Em cada ataque ou discurso há um efeito em seu público, que em parte o adoram como se fosse um artista de tevê e aderem às suas mais insanas estratégias de enfrentamento do mundo e ao bom-senso. Bolsonaro sabe muito bem como encenar o seu personagem, atrair para si a atenção do público e da imprensa, com ou sem os robôs que invadem os whatsapp diariamente do seu tio e de sua mãe. Querendo ou não, defendendo ou atacando, damos a Bolsonaro o espaço e a atenção que deseja, inflamos ainda mais o ego de alguém que precisa deste espetáculo para se sentir vivo, independente do que esteja acontecendo ao seu redor.
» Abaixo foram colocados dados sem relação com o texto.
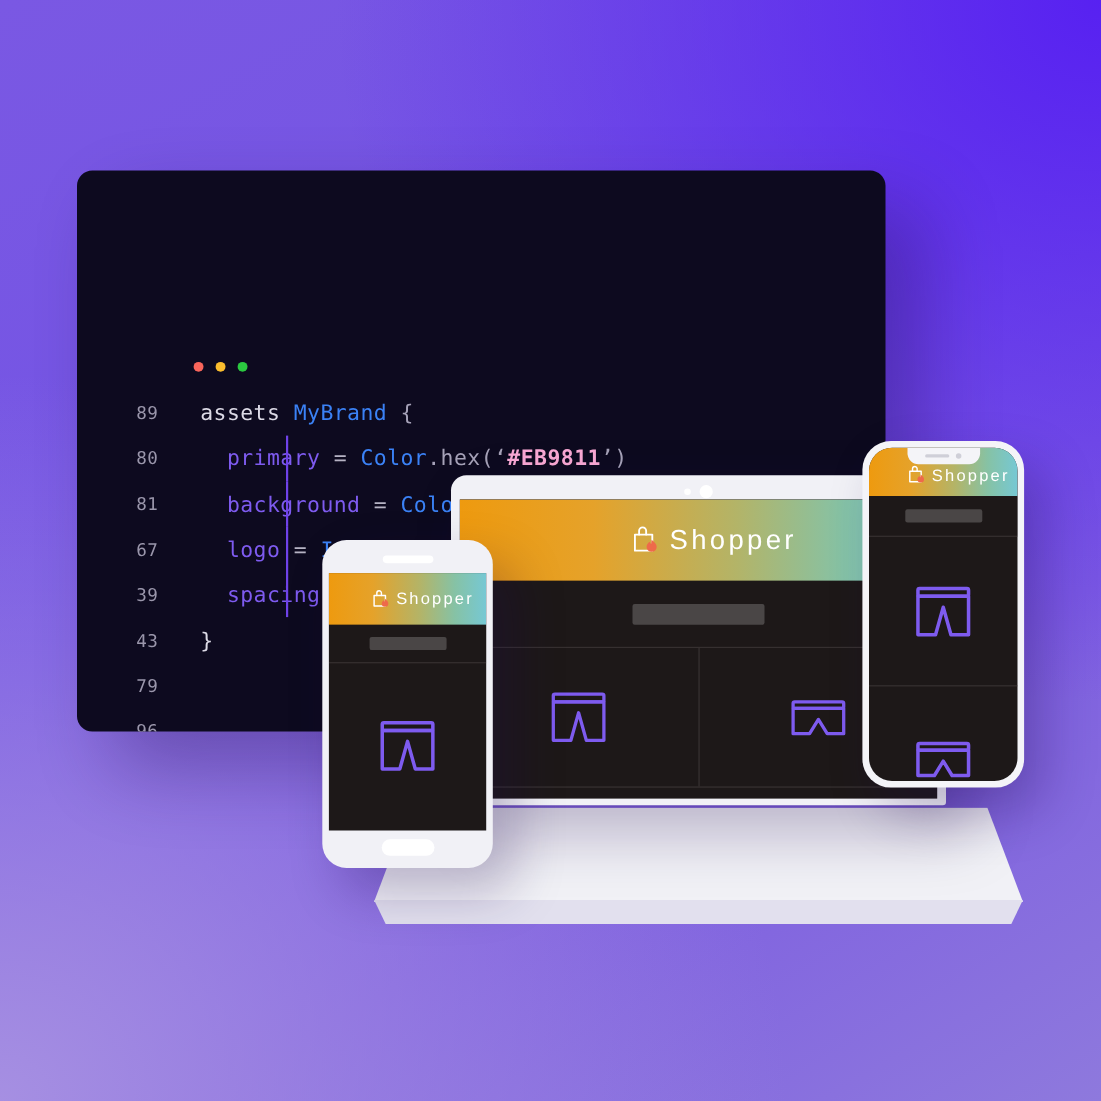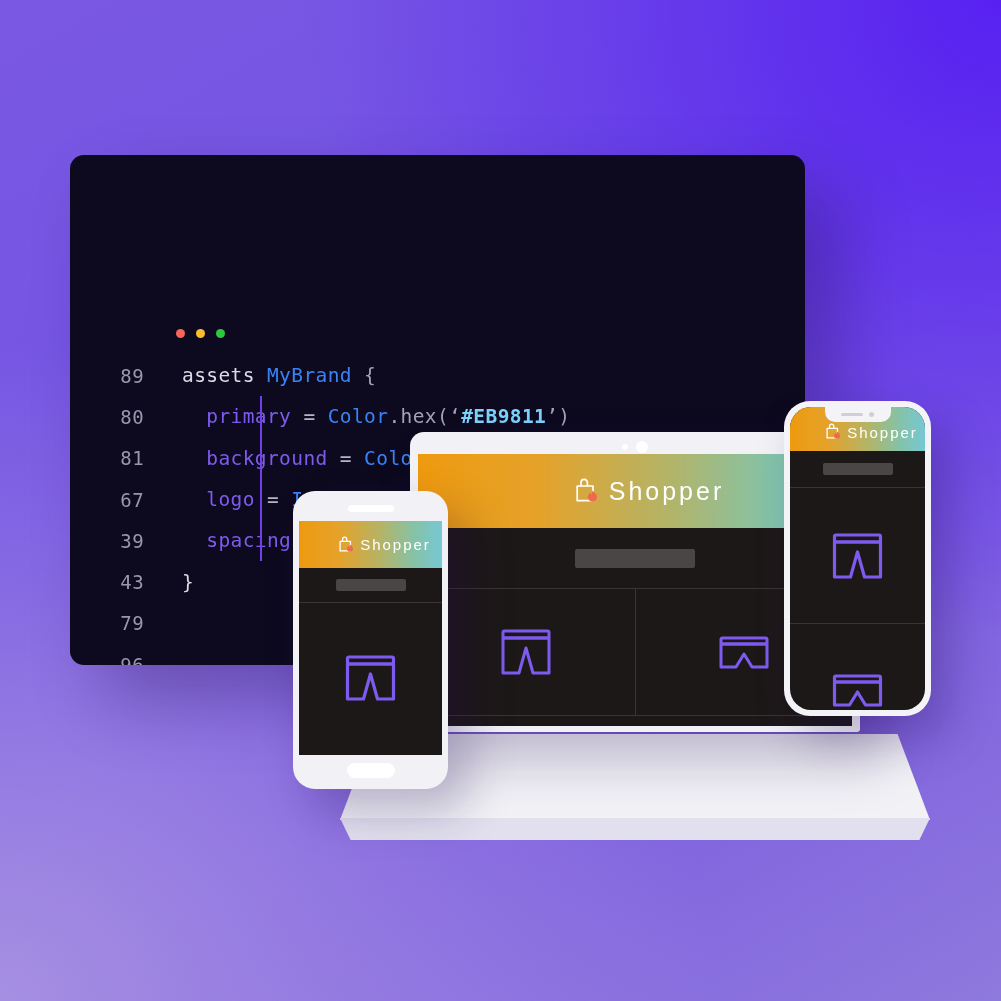--- a/index.html
+++ b/index.html
@@ -58,7 +58,7 @@
     width: 74px;
     text-align: right;
     color: #9a96ab;
-    font-size: 19px;
+    font-size: 16px;
     flex: 0 0 74px;
   }
   .ctext {

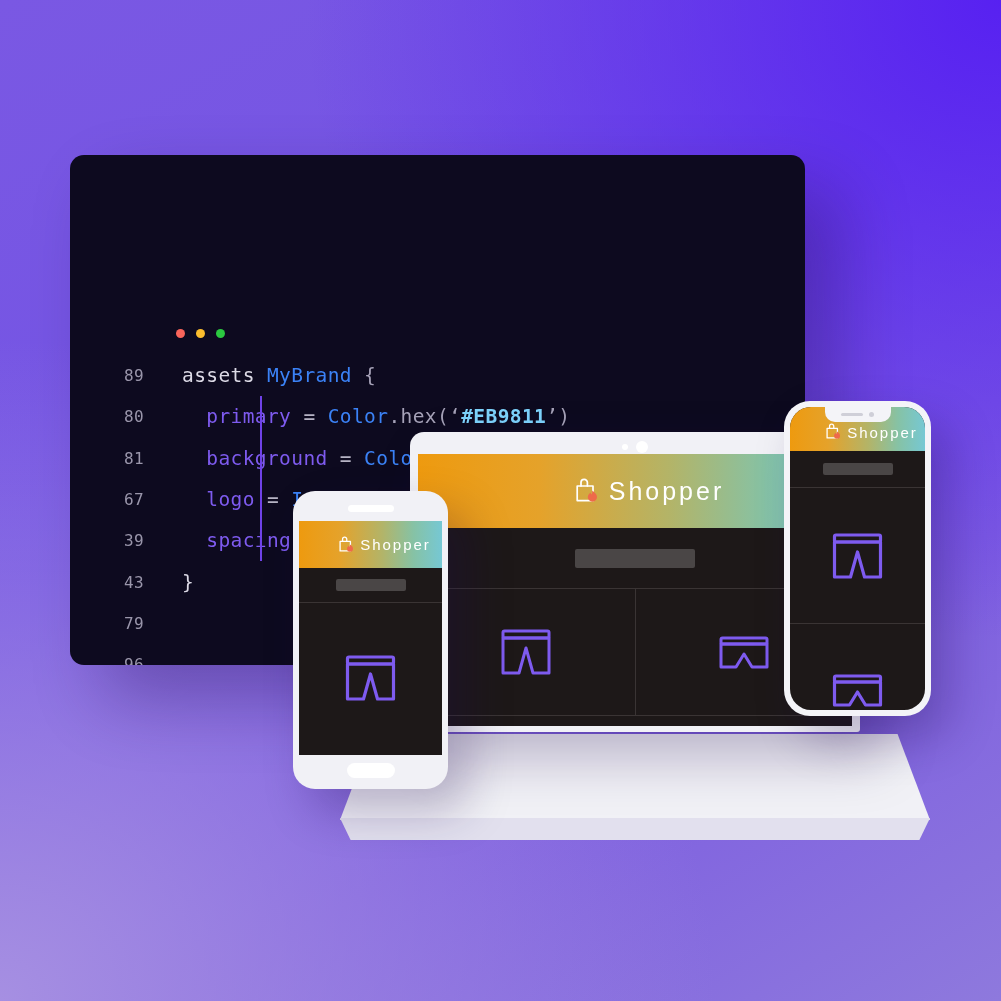--- a/index.html
+++ b/index.html
@@ -79,7 +79,7 @@
   .cls    { color: #3b82f6; }
   .method { color: #a6a2b8; }
   .punct  { color: #a6a2b8; }
-  .str    { color: #7dd3fc; font-weight: bold; }
+  .str    { color: #f9a8d4; font-weight: bold; }
   .quote  { color: #a6a2b8; }
   .num    { color: #ffffff; font-weight: bold; }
Enquanto houver público para o seu narcisismo, para o seu show de horror, ele estará lá, este é o seu marketing pessoal, que tanto influencia o modo de agir de outros novos líderes radicais da direita bolsonarista, que já fizeram o devido benchmarking.
Talvez a única forma de vencer Bolsonaro seja destruir a atenção dada a ele. Tratá-lo com a indiferença que merece, até que se torne invisível como o Artista da Fome e nos esqueçamos de sua presença. Infelizmente, para o nosso azar, Bolsonaro sabe que poucos conseguem ficar indiferentes aos seus atos e palavras. Neste circo ele ainda é o personagem principal.
*Ramon José Gusso é doutor em Sociologia-Política Universidade Federal de Santa Catarina.